Cyber criminals have the most to gain by taking ownership of bank, brokerage and retirement accounts using people’s PII. Are traditional authentication systems obsolete?

By Fahmida Y. Rashid
Sept. 13, 2017


2 token authentication locks
Credit: Thinkstock 

Yes, there will be some tax and banking fraud as a result of the gargantuan data breach at Equifax. The biggest impact, however, will be felt by enterprises that rely on credit reporting bureaus to verify the identity of people they are doing business with.

Think employment verification, social services verification, and other forms of identity verification that rely on credit reports. These services depend on the idea that only the individual knows all the details used to verify identity, but that assumption requires ignoring the sheer amount of personally identifiable information (PII) that has been exposed over the past few years. Among the Office of Personnel Management, Anthem, and scores of other data breaches at universities, retailers, enterprises, and healthcare organizations over the last two years, a lot of PII is available for criminals to use.

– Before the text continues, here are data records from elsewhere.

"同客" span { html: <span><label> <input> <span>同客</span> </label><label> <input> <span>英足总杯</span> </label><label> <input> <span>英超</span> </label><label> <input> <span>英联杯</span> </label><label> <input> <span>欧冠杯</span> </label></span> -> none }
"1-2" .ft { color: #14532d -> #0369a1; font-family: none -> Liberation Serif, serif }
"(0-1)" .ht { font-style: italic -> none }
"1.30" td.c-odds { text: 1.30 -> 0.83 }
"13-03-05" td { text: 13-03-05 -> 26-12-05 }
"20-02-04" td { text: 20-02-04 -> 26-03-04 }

“Armed with stolen, up-to-date PII data, criminals can more easily impersonate their target victim in order to get into their account,” Gartner distinguished analyst Avivah Litan wrote on the Gartner Research blog.

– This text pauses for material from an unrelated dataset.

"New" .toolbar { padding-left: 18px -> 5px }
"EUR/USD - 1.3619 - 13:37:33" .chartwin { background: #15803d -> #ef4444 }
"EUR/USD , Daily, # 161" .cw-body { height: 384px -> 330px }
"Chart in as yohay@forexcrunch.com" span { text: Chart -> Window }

As previously reported, unknown attackers exploited a vulnerability in an Equifax web application and accessed personal information for up to 143 million individuals, including Social Security numbers, personal names and addresses, and in some cases driver’s license numbers. The attackers had unauthorized access from mid-May to July of this year, Equifax said in its statement disclosing the breach. The bulk of the attention so far has focused on the potential for identity theft and criminals opening new accounts using victim information, but Litan said she does not expect to see massive fraud as a result of the data theft.

“Based on what I’ve seen in the past, I would estimate that less than 5 percent of Americans will have new loans, bank accounts, credit cards and other financial accounts taken out by a criminal in their name over their lifetime,” Litan said. What’s more likely is that stolen information will be used to take over existing accounts, such as banking, brokerage, phone service, and retirement accounts. Call centers and online systems rely on these pieces of information to verify identity when conducting high-risk transactions, such as moving money across accounts or changing the information associated with the account.

“It makes no sense to solely rely on static personally identifiable information to identify an individual a business is engaged with when there is a greater than 50 percent chance that data is in criminal hands,” Litan said.

The digital ecosystem relies on a complex web of trust, and a weakness in one of the players can impact everyone else. The United States consumer credit system is heavily reliant on the credit bureaus to act as a “backstop for digital identities,” said Patrick Harding, CTO of identity management provider Ping Identity. With the information in the wrong hands, one of the main authentication systems organizations—especially those in the financial services industry—depend on breaks down because they can no longer trust the results.